SIMPLE SUMMARY: Neutrophils are the most abundant type of circulating leukocytes and play an important role in tumor biology. In the context of cancer, the origin of tumor-associated neutrophils (TANs) as well as the interplay between circulating neutrophil subpopulations (NDN and LDN) are still not clear. Our results show for the first time that TANs can originate from both NDN and LDN, with LDN infiltrating at a higher extent than NDN. CXCL1 and CXCL2 chemokines strongly affect NDN and LDN migration, and tumor-conditioned media differently impact their chemotaxis. Moreover, NDN display tumor-induced phenotypical plasticity, transitioning towards a low-density state (LD-NDN). We found that tumor-conditioned media and CXCL1 promote LD-NDN formation, suggesting that multiple factors mediate neutrophils’ plasticity. Newly formed LD-NDN present similar characteristics to LDN in terms of morphology, functional activity, and surface receptor expression, indicating that a portion of LDN could originate from NDN undergoing phenotypical changes. ABSTRACT: Neutrophils play a key role in cancer biology. In contrast to circulating normal-density neutrophils (NDN), the amount of low-density neutrophils (LDN) significantly increases with tumor progression.

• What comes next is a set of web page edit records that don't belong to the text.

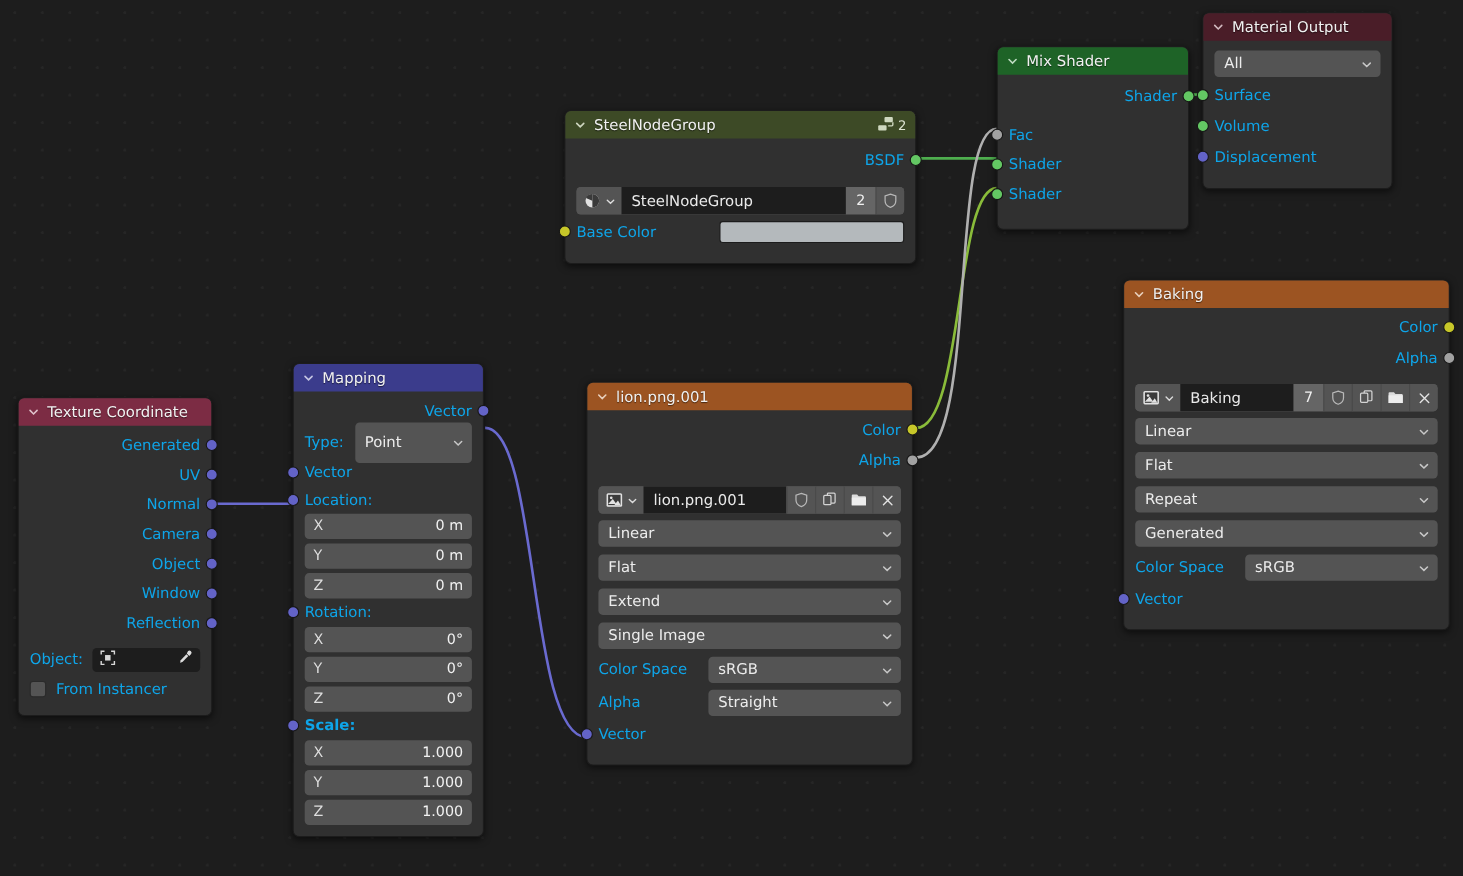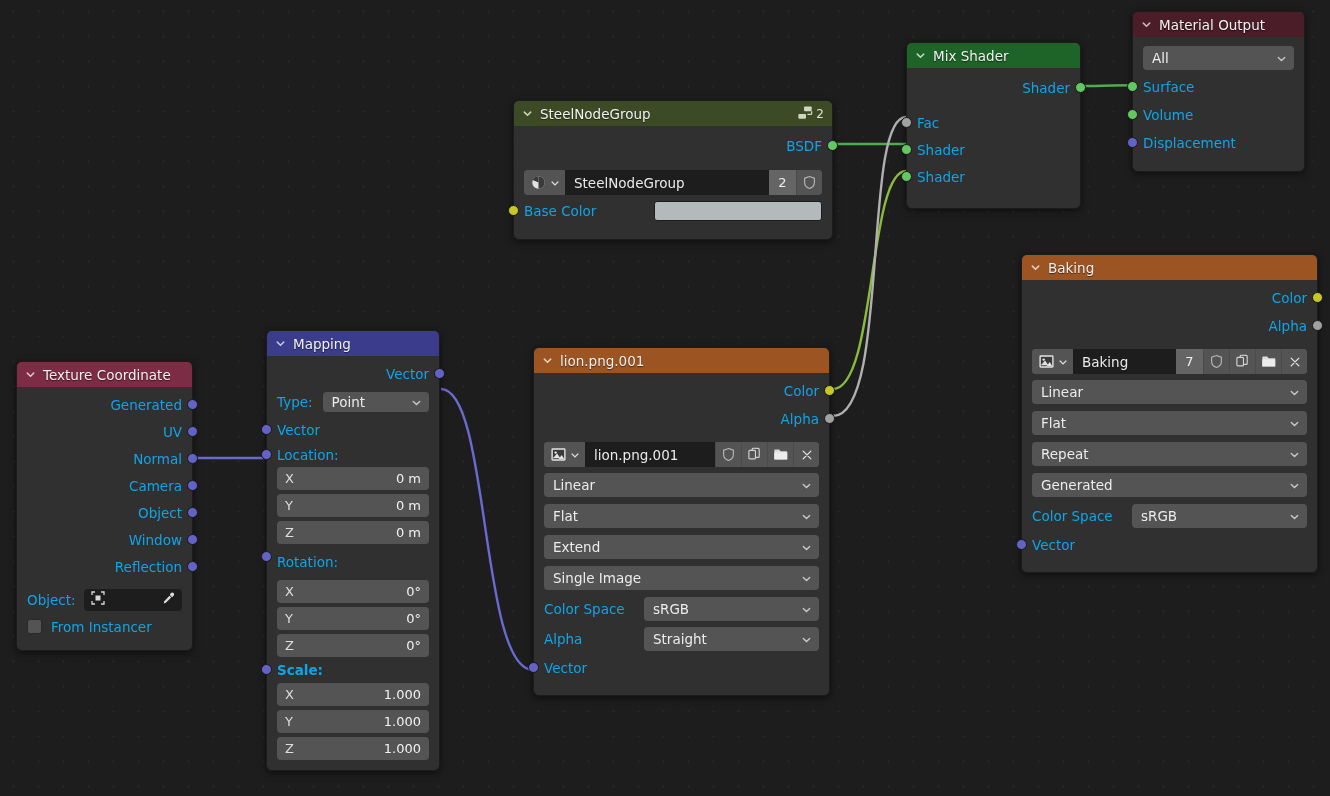--- a/index.html
+++ b/index.html
@@ -539,7 +539,7 @@
   </div>
 </div>
 
-<div class="node" style="left:1132px; top:11px; width:173px;">
+<div class="node" style="left:1093px; top:11px; width:173px;">
   <div class="hdr" style="background:#4a1d28;">
     <span class="chev">
       <svg viewBox="0 0 12 12" width="11" height="11">

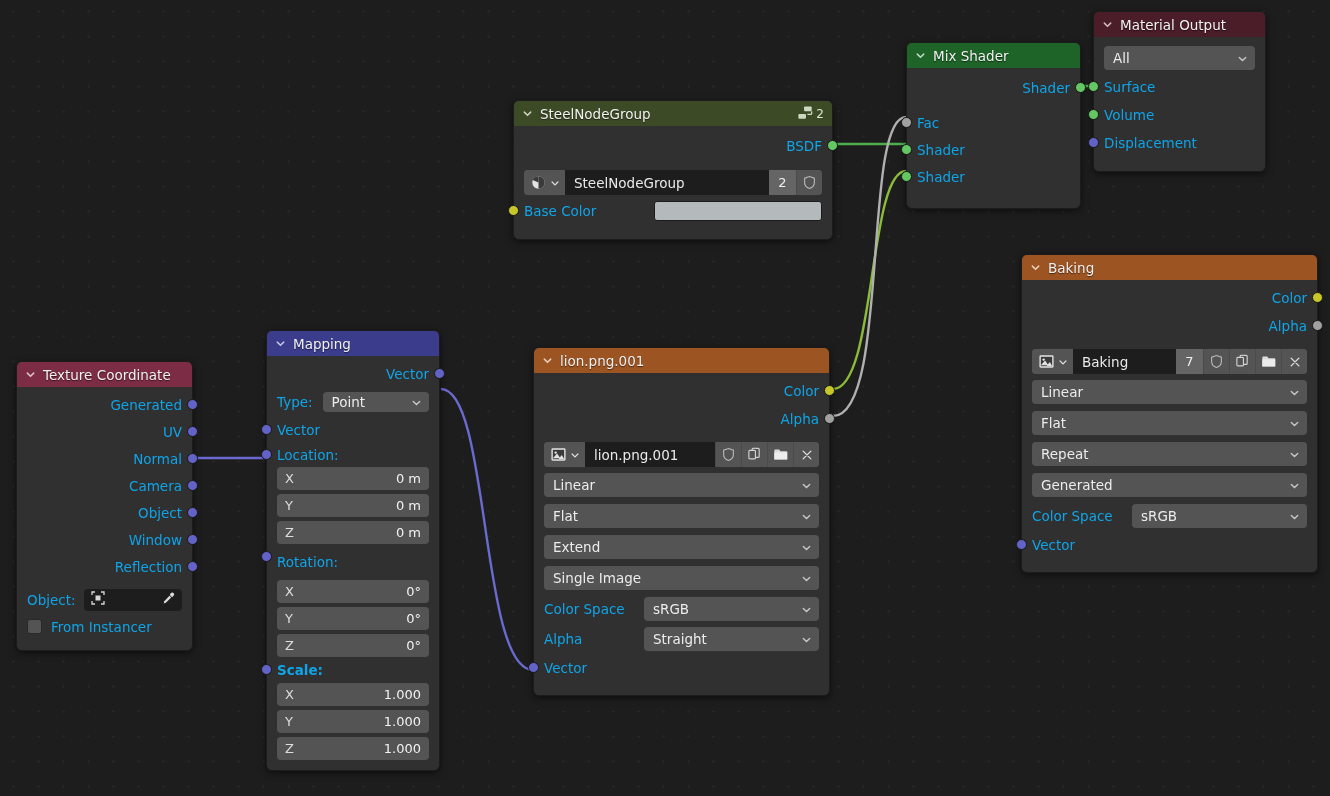--- a/index.html
+++ b/index.html
@@ -97,7 +97,7 @@
   .dropdown {
     background: #545454;
     border-radius: 4px;
-    height: 20px;
+    height: 37px;
     display: flex; align-items: center; justify-content: space-between;
     padding: 0 7px 0 9px;
     color: #ececec; font-size: 13.5px;

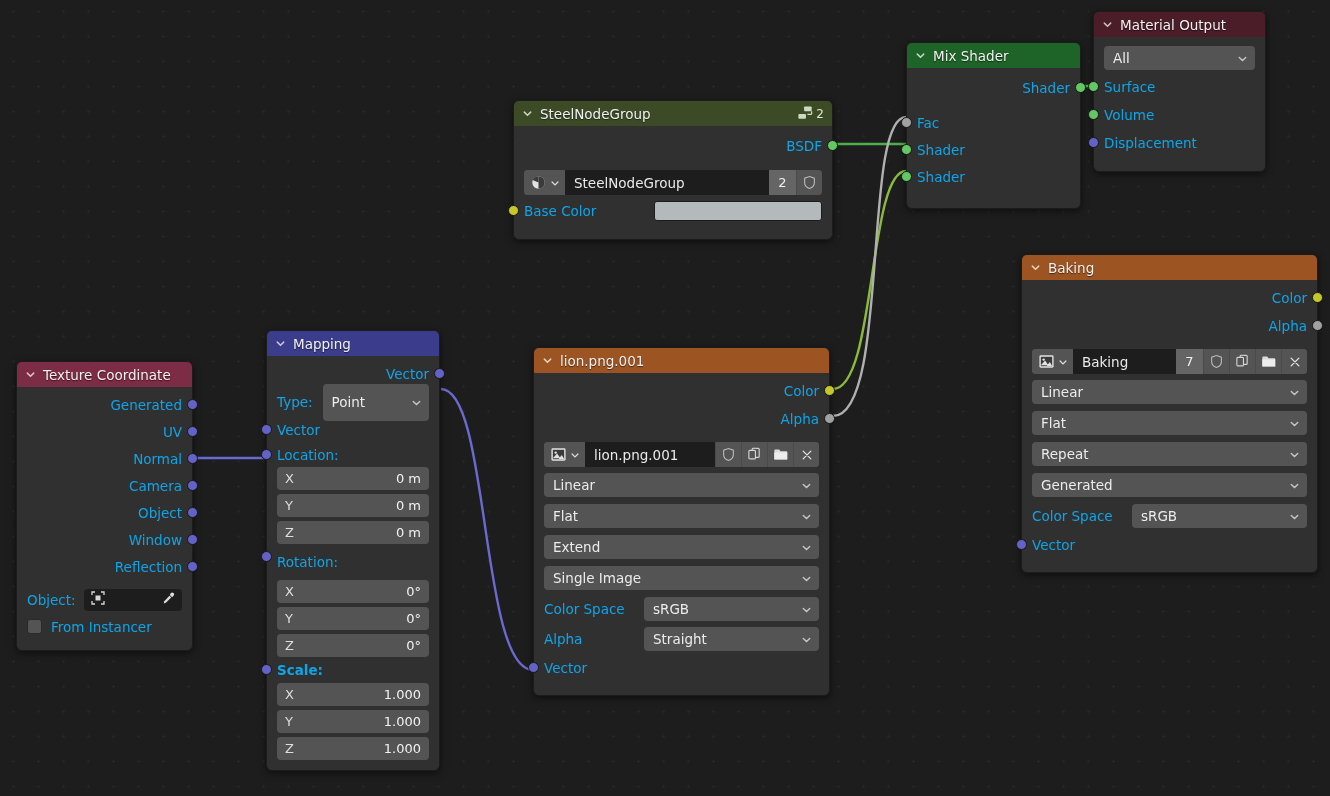--- a/index.html
+++ b/index.html
@@ -291,7 +291,7 @@
       </div>
     </div>
 
-    <div class="row" style="height:36px;">
+    <div class="row" style="height:26px;">
       <span class="sock left s-vector" style="top:7px;"></span>
       <span class="lbl">Rotation:</span>
     </div>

The correlation between these neutrophil subpopulations and intratumoral neutrophils (TANs) is still under debate. Using 4T1 (breast) and AB12 (mesothelioma) tumor models, we aimed to elucidate the source of TANs and to assess the mechanisms driving neutrophils’ plasticity in cancer. Both NDN and LDN were found to migrate in response to CXCL1 and CXCL2 exposure, and co-infiltrate the tumor site ex vivo and in vivo, although LDN migration into the tumor was higher than NDN. Tumor-derived factors and chemokines, particularly CXCL1, were found to drive neutrophil phenotypical plasticity, inducing NDN to transition towards a low-density state (LD-NDN). LD-NDN appeared to differ from NDN by displaying a phenotypical profile similar to LDN in terms of nuclear morphology, surface receptor markers, decreased phagocytic abilities, and increased ROS production. Interestingly, all three subpopulations displayed comparable cytotoxic abilities towards tumor cells. Our data suggest that TANs originate from both LDN and NDN, and that a portion of LDN derives from NDN undergoing phenotypical changes. NDN plasticity resulted in a change in surface marker expression and functional activity, gaining characteristics of LDN.